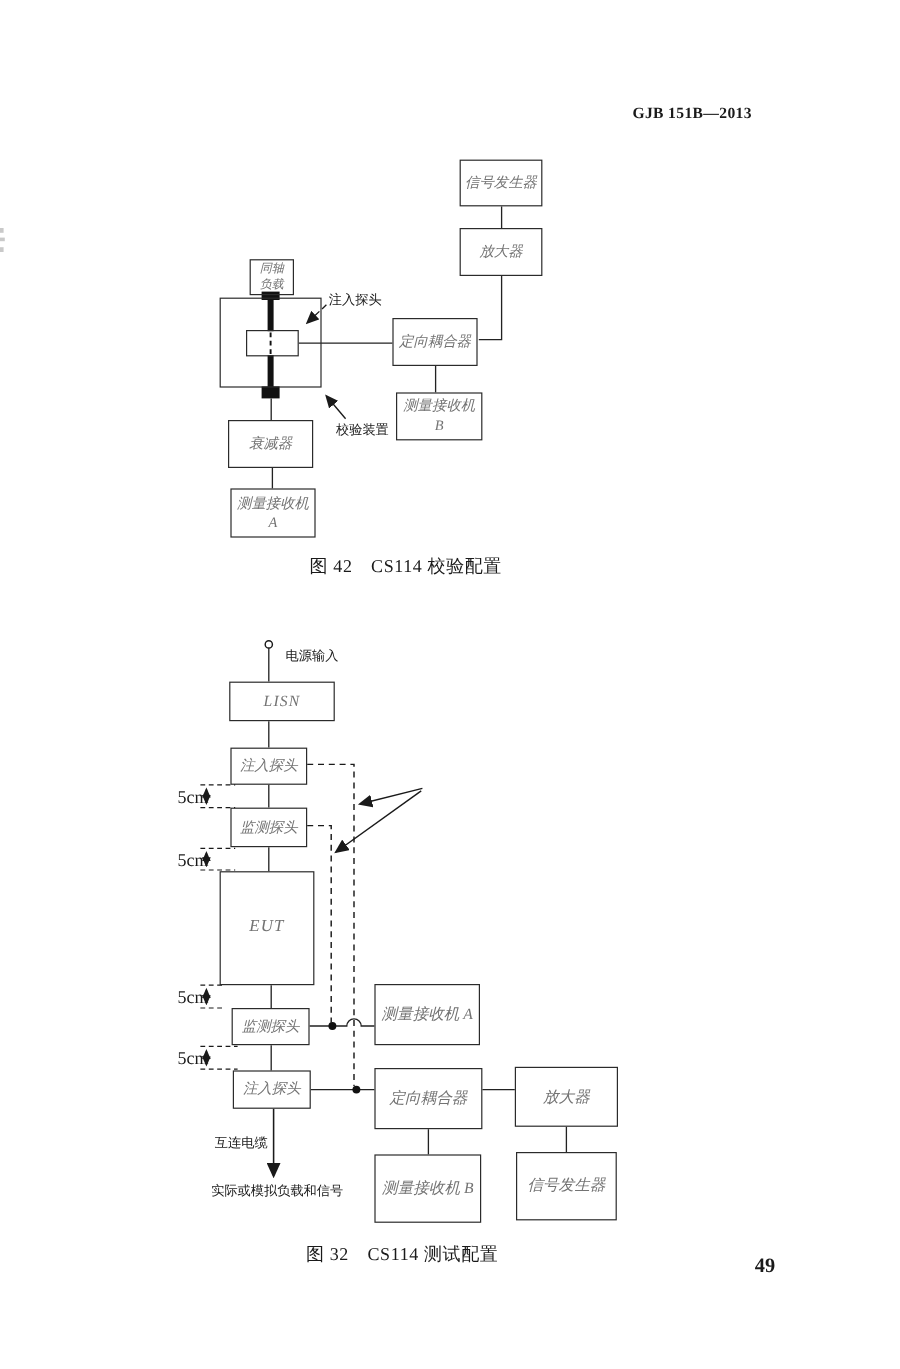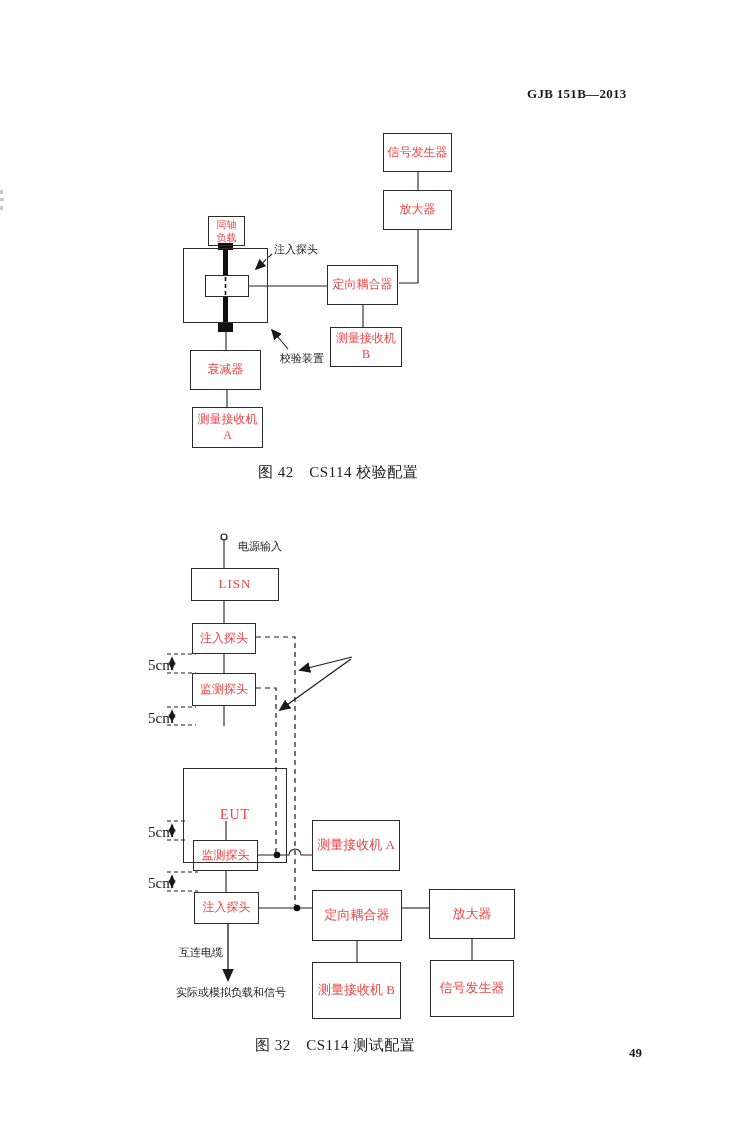--- a/index.html
+++ b/index.html
@@ -12,7 +12,7 @@
   .box{
     position:absolute;border:1px solid #2b2b2b;background:transparent;
     display:flex;align-items:center;justify-content:center;text-align:center;
-    font-size:12px;line-height:1.3;color:#ef4444;
+    font-size:12px;line-height:1.3;color:#737373;font-style:italic;
   }
   .box.lg{font-size:13px}
   .box.latin{font-size:13px;letter-spacing:1px}

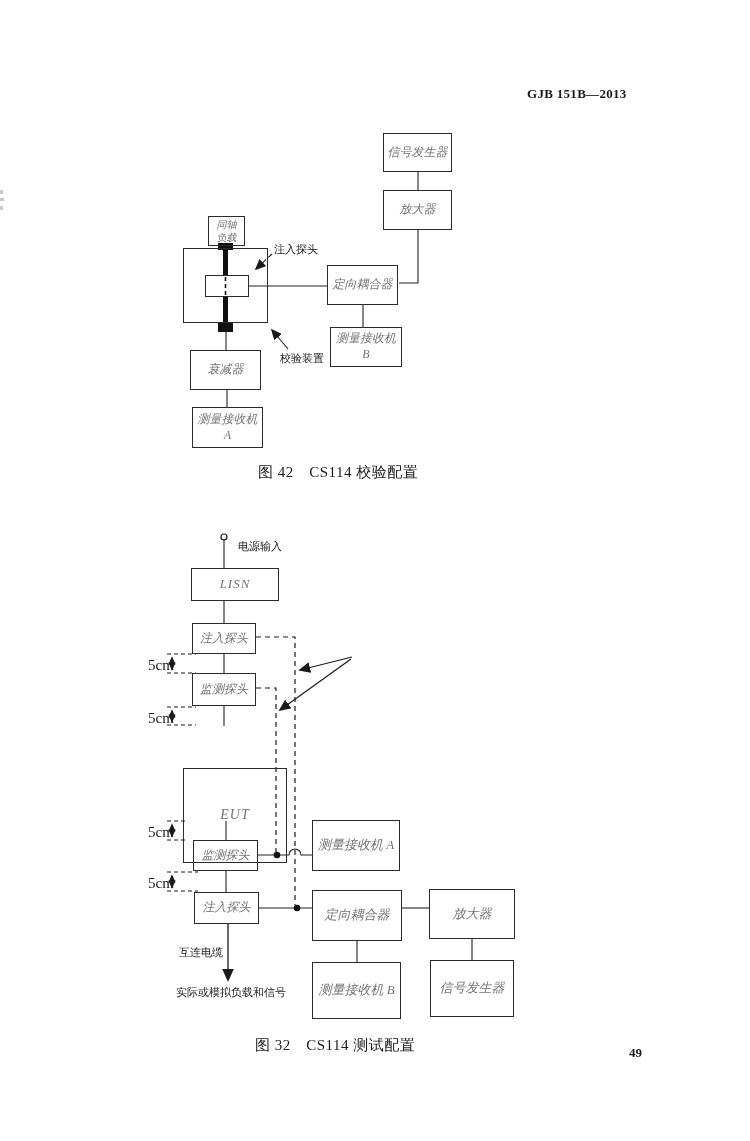--- a/index.html
+++ b/index.html
@@ -144,7 +144,7 @@
   <div class="box latin" style="left:191px;top:568px;width:88px;height:33px">LISN</div>
   <div class="box" style="left:192px;top:623px;width:64px;height:31px">注入探头</div>
   <div class="box" style="left:192px;top:673px;width:64px;height:33px">监测探头</div>
-  <div class="box eut" style="left:183px;top:768px;width:104px;height:95px">EUT</div>
+  <div class="box eut" style="left:183px;top:726px;width:79px;height:95px">EUT</div>
   <div class="box" style="left:193px;top:840px;width:65px;height:31px">监测探头</div>
   <div class="box" style="left:194px;top:892px;width:65px;height:32px">注入探头</div>
   <div class="box lg" style="left:312px;top:820px;width:88px;height:51px">测量接收机 A</div>

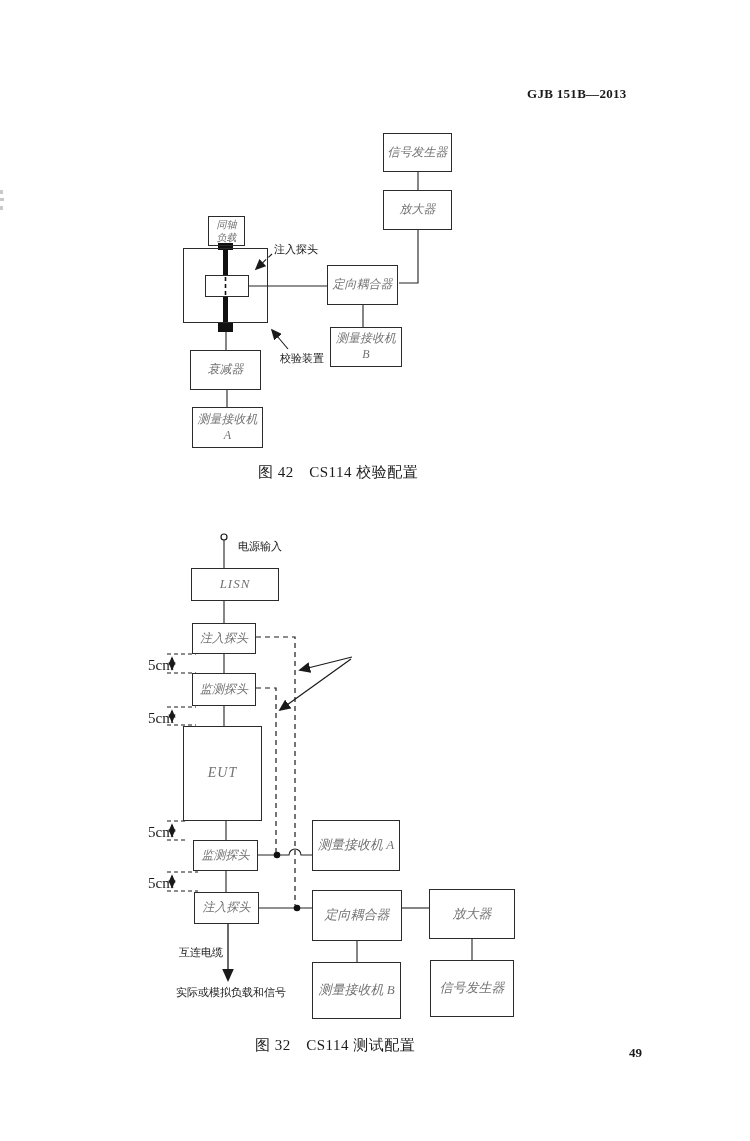--- a/index.html
+++ b/index.html
@@ -21,7 +21,7 @@
   .lbl{position:absolute;font-size:11px;white-space:nowrap;color:#1a1a1a}
   .hdr{position:absolute;left:527px;top:86px;font-size:13px;font-weight:bold;letter-spacing:.3px}
   .cap{position:absolute;font-size:15px;font-weight:normal;letter-spacing:.5px;white-space:nowrap}
-  .pgnum{position:absolute;left:629px;top:1045px;font-size:13px;font-weight:bold}
+  .pgnum{position:absolute;left:629px;top:1045px;font-size:17px;font-weight:bold}
   .note{position:absolute;left:357px;top:642px;width:150px;font-size:11px;line-height:13.4px}
   .note div{white-space:nowrap}
   .dim{font-size:15px}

■ **About this task**
Consider the entries above and return each line with the string "pgnum".

■ **Result of this exercise**
-  .pgnum{position:absolute;left:629px;top:1045px;font-size:13px;font-weight:bold}
+  .pgnum{position:absolute;left:629px;top:1045px;font-size:17px;font-weight:bold}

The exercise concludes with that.